My first trip offshore for a field trial included a baseline check on emulsion impacts. Understanding this was key to meeting our product and overboard specifications. This required mixing the fluids in our small, offshore lab in a way to replicate topsides boarding conditions, which basically amounted to ‘shaking vigorously’ several bottles. By creating a baseline similar to what the field was experiencing, this helped understand how our proposed changes would behave in the processing vessels.
Emulsions in oil & gas production are a bit like Dr. Jekyll and Mr. Hyde. In some instances, they can help reduce hydrate agglomeration tendencies and can keep pipelines “oil wet” to effectively inhibit corrosion. However, they increase viscosity in flow lines and impact separation, so ultimately, we don’t want them around. We want beautifully clear water and dry oil. In this post, we highlight a few fundamental emulsion properties and lessons learned to help answer the critical question when studying emulsions: how does a lab generate the same type of emulsion observed in the field? Let’s start with some fundamentals:
Emulsion Basics
An emulsion is a mixture of two normally immiscible fluids that exist as a dispersion of small droplets of one liquid into another. An illustration of two simple emulsions are shown below. The image on the right is a water-in-oil emulsion (w/o). The oil is the external or continuous phase, while the dispersed droplets are the water phase. This is the most common type of emulsion encountered in the oilfield. The image on the left is an oil-in-water (o/w). In the oilfield this is typically referred to as a reverse emulsion. The oil is now the dispersed phase and the water is the continuous phase.

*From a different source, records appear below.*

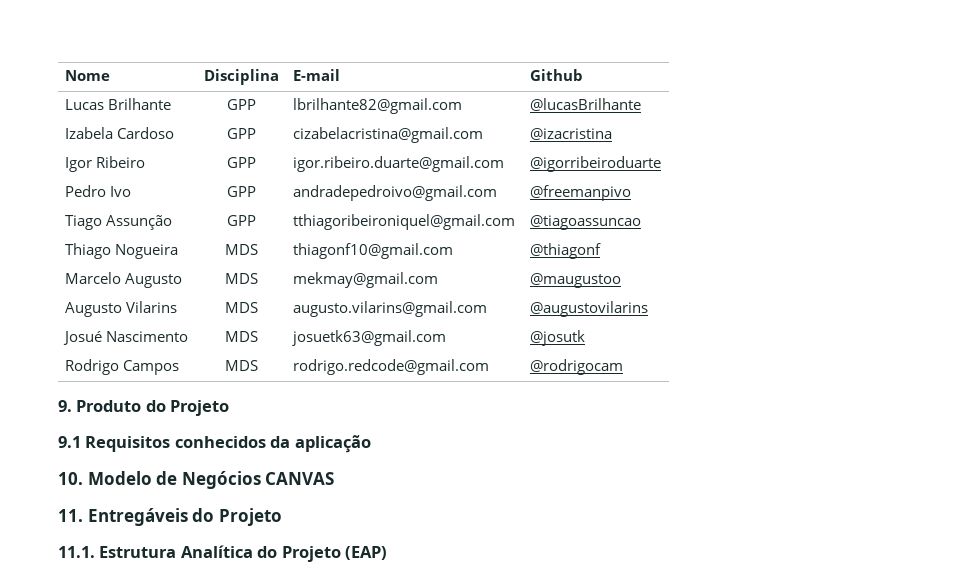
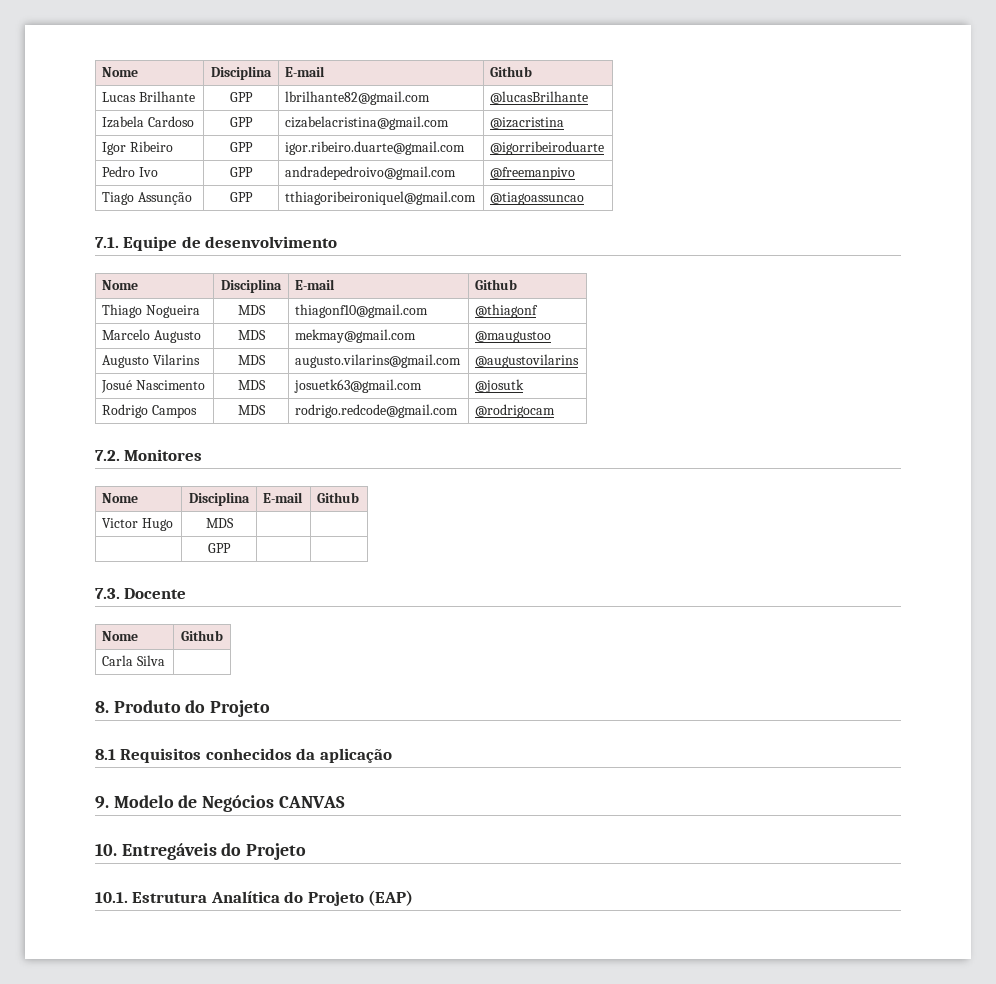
+ 7.1. Equipe de desenvolvimento
+ Nome | Disciplina | E-mail | Github
- 9. Produto do Projeto
+ 7.2. Monitores
+ Nome | Disciplina | E-mail | Github
+ Victor Hugo | MDS | |
+ | GPP | |
+ 7.3. Docente
+ Nome | Github
+ Carla Silva |
+ 8. Produto do Projeto
- 9.1 Requisitos conhecidos da aplicação
+ 8.1 Requisitos conhecidos da aplicação
- 10. Modelo de Negócios CANVAS
+ 9. Modelo de Negócios CANVAS
- 11. Entregáveis do Projeto
+ 10. Entregáveis do Projeto
- 11.1. Estrutura Analítica do Projeto (EAP)
+ 10.1. Estrutura Analítica do Projeto (EAP)

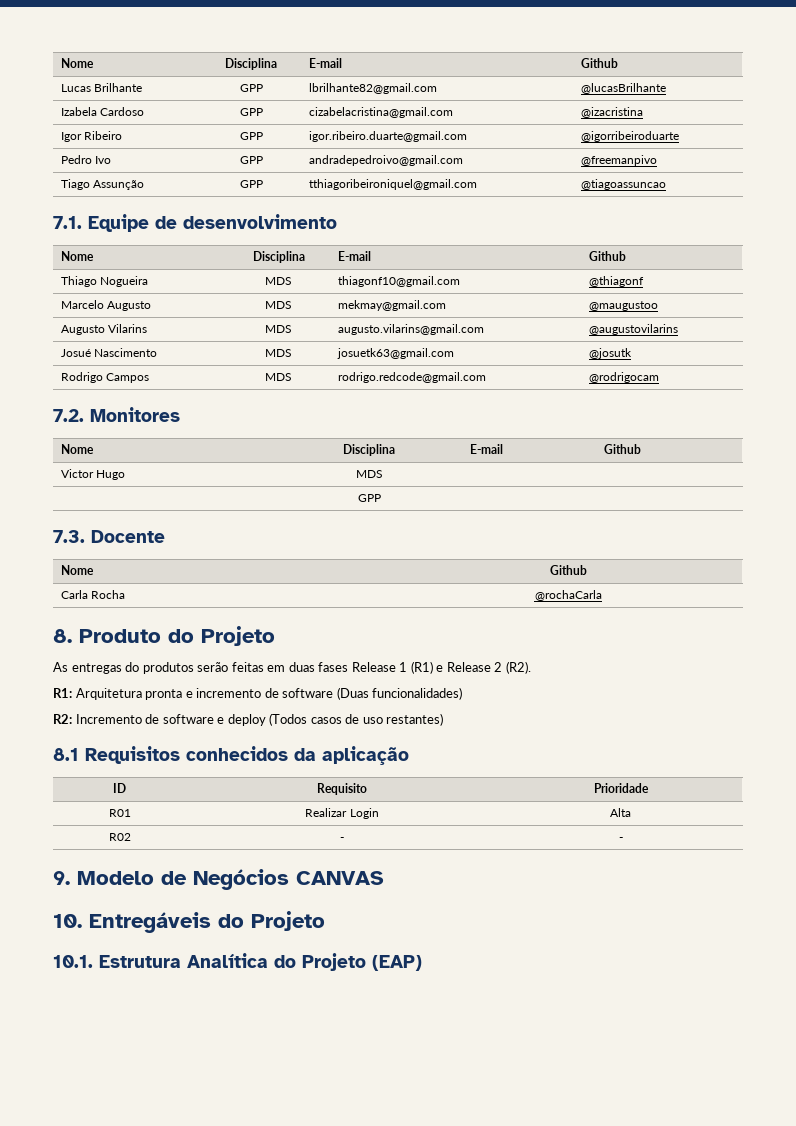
- Carla Silva |
+ Carla Rocha | @rochaCarla
+ As entregas do produtos serão feitas em duas fases Release 1 (R1) e Release 2 (R2).
+ R1: Arquitetura pronta e incremento de software (Duas funcionalidades)
+ R2: Incremento de software e deploy (Todos casos de uso restantes)
+ ID | Requisito | Prioridade
+ R01 | Realizar Login | Alta
+ R02 | - | -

While not exhaustive, two variables that will impact emulsion formation and stability are shear rates and the volume of water in the system. An example of this can be seen in the bottle test comparisons below, where various emulsion breakers were tested in bottle tests at 40% water cut (top) and 70% water cut (bottom). In the 40% WC example, the emulsion is stable and two of the three chemicals are not effective at breaking the emulsion, while the third chemical is moderately effective. When water cuts are increased to 70%, the emulsion becomes unstable and even the blank separates into two clean phases.
In the next example, we looked at two low water cut scenarios and compared low and high mixing rates using Turbiscan technology to measure the light transmission through the water phase. This relies on a more quantitative technique, rather than the visual observations shown previously. In both scenarios, the high shear rates (HS trends) produced a more stable emulsion than the low shear rates (LS trends).

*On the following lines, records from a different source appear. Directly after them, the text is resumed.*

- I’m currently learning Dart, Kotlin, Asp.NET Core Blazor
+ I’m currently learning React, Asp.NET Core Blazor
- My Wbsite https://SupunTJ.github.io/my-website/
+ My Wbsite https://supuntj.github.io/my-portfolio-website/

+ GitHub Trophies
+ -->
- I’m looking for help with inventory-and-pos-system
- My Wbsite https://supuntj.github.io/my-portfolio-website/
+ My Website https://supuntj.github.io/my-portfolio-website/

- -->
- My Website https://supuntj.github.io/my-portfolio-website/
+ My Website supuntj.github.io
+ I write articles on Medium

We’ll discuss shear rates in more detail below, however the important concept to recognize is the ability to reproduce field conditions when examining emulsion stability. With enough shear it is possible to create a highly stable emulsion with almost any oil and brine in the lab. The point is not to try and create the worst (most stable) emulsion possible. This is actually counterintuitive for many labs, as often is the case, the mindset is to look at the worst possible set of conditions and the testing needs to be robust, i.e., repeatable.

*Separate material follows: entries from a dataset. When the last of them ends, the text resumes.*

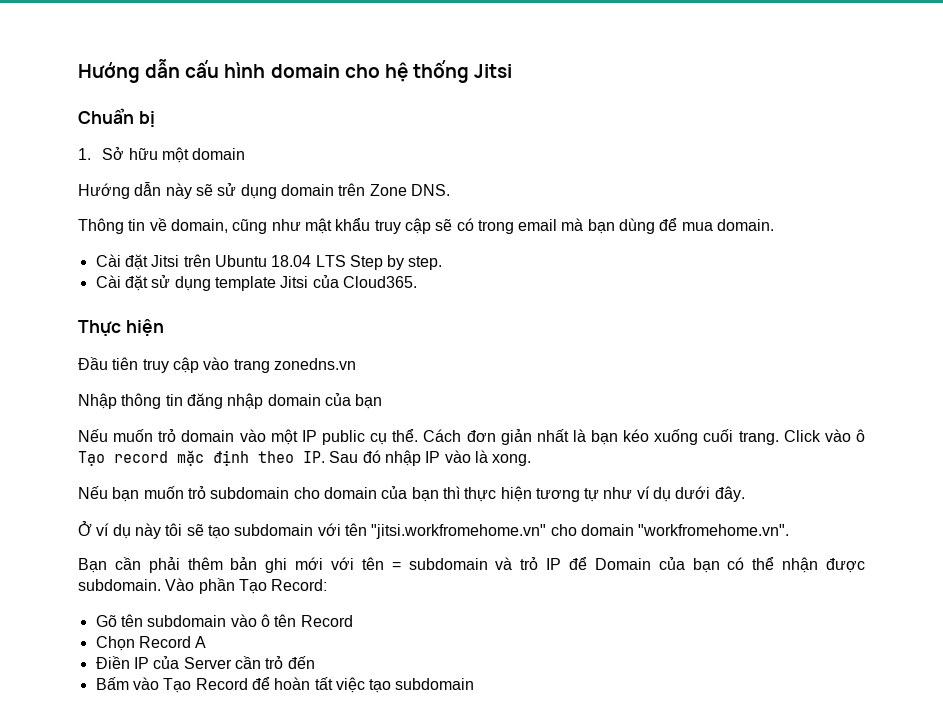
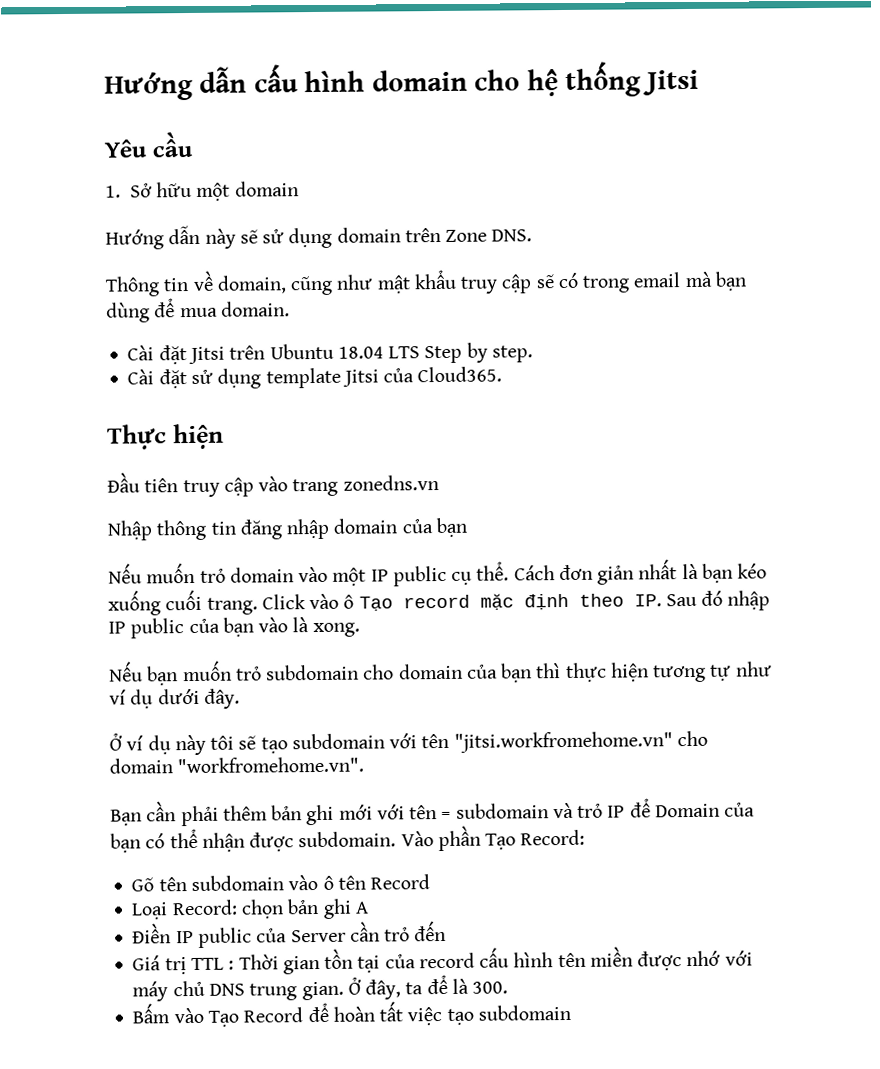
- Chuẩn bị
+ Yêu cầu
- Click vào ô Tạo record mặc định theo IP. Sau đó nhập IP vào là xong.
+ Click vào ô Tạo record mặc định theo IP. Sau đó nhập IP public của bạn vào là xong.
- Chọn Record A
+ Loại Record: chọn bản ghi A
- Điền IP của Server cần trỏ đến
+ Điền IP public của Server cần trỏ đến
+ Giá trị TTL : Thời gian tồn tại của record cấu hình tên miền được nhớ với máy chủ DNS trung gian. Ở đây, ta để là 300.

In the emulsion world, repeatable is most easily achieved with high shear rates to form a tight emulsion. A tight emulsion is one in which water droplets are very tiny, compared to a loose emulsion, which has larger water droplets. Typically, a loose emulsion is less stable as bigger droplets will more easily coalesce, which leads to fully separated oil and water phases. The ability to potentially create either type of emulsion for a given fluid could be related to the shear applied, which is something we will explore further.
There are many fluid properties that are impacted by emulsions, which will influence models used to predict production and operations scenarios. For example, increasing water cuts within a stable emulsion will increase the fluid’s viscosity. When an emulsion destabilizes resulting in two distinct, non-miscible phases the viscosity of the mixture will drastically decrease, generally approaching the viscosity of the external fluid medium (i.e. water, in an oil-in-water scenario).
In the example below, water cuts are increased in 10% increments while measuring fluid viscosity at various temperatures. While absolute viscosity values are different, the trends are similar: viscosity increases 5 - 6X up to 40% water cut. At higher water cuts, the emulsion destabilizes and the viscosity precipitously drops with increasing water cuts.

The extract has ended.